抄了2个小时,复现了和视频中一样的结果,非常棒,作者是香港的物理學碩士、資訊科技及人工智能建築師

视频一些精彩的评论

价格走势的高波动性和信息不完全的特点决定了任何一款现有AI模型的最高实际成功率(可不是测试成功率哦)大概只有45%-55%之间,相当于瞎猜。当预测正确时,AI可以知道方向但是不可能知道涨跌幅度,如果不知道涨跌幅度,AI就很难在合适位置平仓,如果很难在合适位置平仓也同样说明很难在合适位置开仓。所以你只能靠自己对市场的理解从0开发AI模型。

预测股价的随机游走模型效果差不多,而单步模型误差不会差很多很容易误导观众你有点出这点,可以去做一些多步,多输出预测。

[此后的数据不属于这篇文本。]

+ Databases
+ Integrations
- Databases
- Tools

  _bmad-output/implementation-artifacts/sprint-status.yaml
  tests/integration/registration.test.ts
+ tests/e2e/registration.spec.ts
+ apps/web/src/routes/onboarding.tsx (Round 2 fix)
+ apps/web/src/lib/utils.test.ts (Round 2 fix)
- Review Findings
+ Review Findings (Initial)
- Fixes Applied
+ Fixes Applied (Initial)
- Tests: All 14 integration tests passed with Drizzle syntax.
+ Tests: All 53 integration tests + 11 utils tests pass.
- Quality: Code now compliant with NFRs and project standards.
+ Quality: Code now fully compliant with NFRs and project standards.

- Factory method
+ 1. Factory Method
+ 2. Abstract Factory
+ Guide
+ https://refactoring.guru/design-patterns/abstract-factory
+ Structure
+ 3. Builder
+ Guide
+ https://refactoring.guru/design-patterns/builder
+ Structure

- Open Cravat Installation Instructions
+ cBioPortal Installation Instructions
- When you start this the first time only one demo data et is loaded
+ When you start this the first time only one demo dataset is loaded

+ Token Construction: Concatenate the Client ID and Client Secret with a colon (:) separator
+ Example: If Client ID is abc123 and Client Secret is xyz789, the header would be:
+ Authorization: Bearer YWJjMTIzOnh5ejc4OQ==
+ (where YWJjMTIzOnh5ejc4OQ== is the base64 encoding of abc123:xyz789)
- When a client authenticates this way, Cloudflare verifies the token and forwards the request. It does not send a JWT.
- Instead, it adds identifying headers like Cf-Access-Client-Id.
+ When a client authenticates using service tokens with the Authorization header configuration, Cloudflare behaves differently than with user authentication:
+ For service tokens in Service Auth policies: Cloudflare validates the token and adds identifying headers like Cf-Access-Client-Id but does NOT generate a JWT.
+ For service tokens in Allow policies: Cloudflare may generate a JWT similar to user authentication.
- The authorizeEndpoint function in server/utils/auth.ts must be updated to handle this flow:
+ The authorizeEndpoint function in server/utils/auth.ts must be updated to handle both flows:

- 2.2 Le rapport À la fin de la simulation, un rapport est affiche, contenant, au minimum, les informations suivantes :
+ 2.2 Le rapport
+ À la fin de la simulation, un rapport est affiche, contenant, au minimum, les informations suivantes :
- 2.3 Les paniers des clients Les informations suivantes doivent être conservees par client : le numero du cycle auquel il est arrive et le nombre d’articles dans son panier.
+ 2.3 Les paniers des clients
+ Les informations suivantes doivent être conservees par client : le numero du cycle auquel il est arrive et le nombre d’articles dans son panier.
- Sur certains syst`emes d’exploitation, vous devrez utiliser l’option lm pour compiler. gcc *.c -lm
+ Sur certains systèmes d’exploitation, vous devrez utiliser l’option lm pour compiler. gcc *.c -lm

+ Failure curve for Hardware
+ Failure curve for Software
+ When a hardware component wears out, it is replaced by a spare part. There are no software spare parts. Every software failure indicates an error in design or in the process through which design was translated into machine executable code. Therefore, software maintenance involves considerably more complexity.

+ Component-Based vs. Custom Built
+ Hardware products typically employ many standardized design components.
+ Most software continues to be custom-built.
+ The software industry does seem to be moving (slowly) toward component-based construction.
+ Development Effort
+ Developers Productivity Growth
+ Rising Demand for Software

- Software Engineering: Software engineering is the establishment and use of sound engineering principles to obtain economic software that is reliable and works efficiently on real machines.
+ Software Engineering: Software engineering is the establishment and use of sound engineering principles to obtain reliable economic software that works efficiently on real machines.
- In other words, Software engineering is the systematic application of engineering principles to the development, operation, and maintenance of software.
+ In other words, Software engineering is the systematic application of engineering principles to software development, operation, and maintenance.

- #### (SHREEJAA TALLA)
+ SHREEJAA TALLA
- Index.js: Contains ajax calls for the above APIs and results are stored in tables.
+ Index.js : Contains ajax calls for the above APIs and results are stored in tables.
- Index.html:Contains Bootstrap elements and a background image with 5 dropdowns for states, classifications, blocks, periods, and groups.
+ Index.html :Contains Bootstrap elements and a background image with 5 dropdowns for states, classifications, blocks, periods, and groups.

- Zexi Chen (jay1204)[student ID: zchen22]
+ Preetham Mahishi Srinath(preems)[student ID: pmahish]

我的毕业专题就是做这个 预测收盘价根本没有意义 模型会倾向于选择误差最小值 也就是直接算一个接近昨日价格的数值 再者即便准那买卖策略该如何制定 在我们研究中如果模型(LSTM)预测隔天收盘价高于今天收盘价 开盘价有很高的几率会高于或等于收盘价 这样子的情况下交易次数少的可怜 且若是出现交易机会当日开盘买入收盘就要卖,频繁的交易手续费也会磨损你的资金。

原始代码

需要tensorflow的环境,最好安装Anaconda来建立虚拟环境

建立模型

import yfinance as yf
import numpy as np
import pandas as pd

SYMBOL = "0700.HK"
HISTORY = "10y"

all_day_k = yf.Ticker(SYMBOL).history(period=HISTORY, interval="1d")
# 删除没有意义的列
if "Dividends" in all_day_k.values:
    all_day_k = all_day_k.drop(columns=["Dividends"])
if "Adj close" in all_day_k.values:
    all_day_k = all_day_k.drop(columns=["Adj close"])
if "Stock Splits" in all_day_k.values:
    all_day_k = all_day_k.drop(columns=["Stock Splits"])

# 删除最后一行,因为可能不完整
all_day_k = all_day_k[:-1]

# 开始制作模型
PAST_WIN_LEN = 100
CLASSES = ["Bull", "Bear"]
LABEL_BULL = CLASSES.index("Bull")
LABEL_BEAR = CLASSES.index("Bear")

x, y = [], []
for today_i in range(len(all_day_k)):
    day_k_past = all_day_k[: today_i + 1]
    day_k_forward = all_day_k[today_i + 1 :]
    if len(day_k_past) < PAST_WIN_LEN or len(day_k_forward) < 1:
        continue
    day_k_past_win = day_k_past[-PAST_WIN_LEN:]
    day_k_forward_win = day_k_forward[:1]

    # find label
    today_price = day_k_past_win.iloc[-1]["Close"]
    tomorrow_price = day_k_forward_win.iloc[0]["Close"]
    label = LABEL_BULL if tomorrow_price > today_price else LABEL_BEAR

    # store
    x.append(day_k_past_win.values)
    y.append(label)

x, y = np.array(x), np.array(y)

TRAIN_SPLIT, VAL_SPLIT, TEST_SPLIT = 0.7, 0.2, 0.1

# Take the last portion to be the test dataset
test_split_index = -round(len(x) * TEST_SPLIT)
x_other, x_test = np.split(x, [test_split_index])
y_other, y_test = np.split(y, [test_split_index])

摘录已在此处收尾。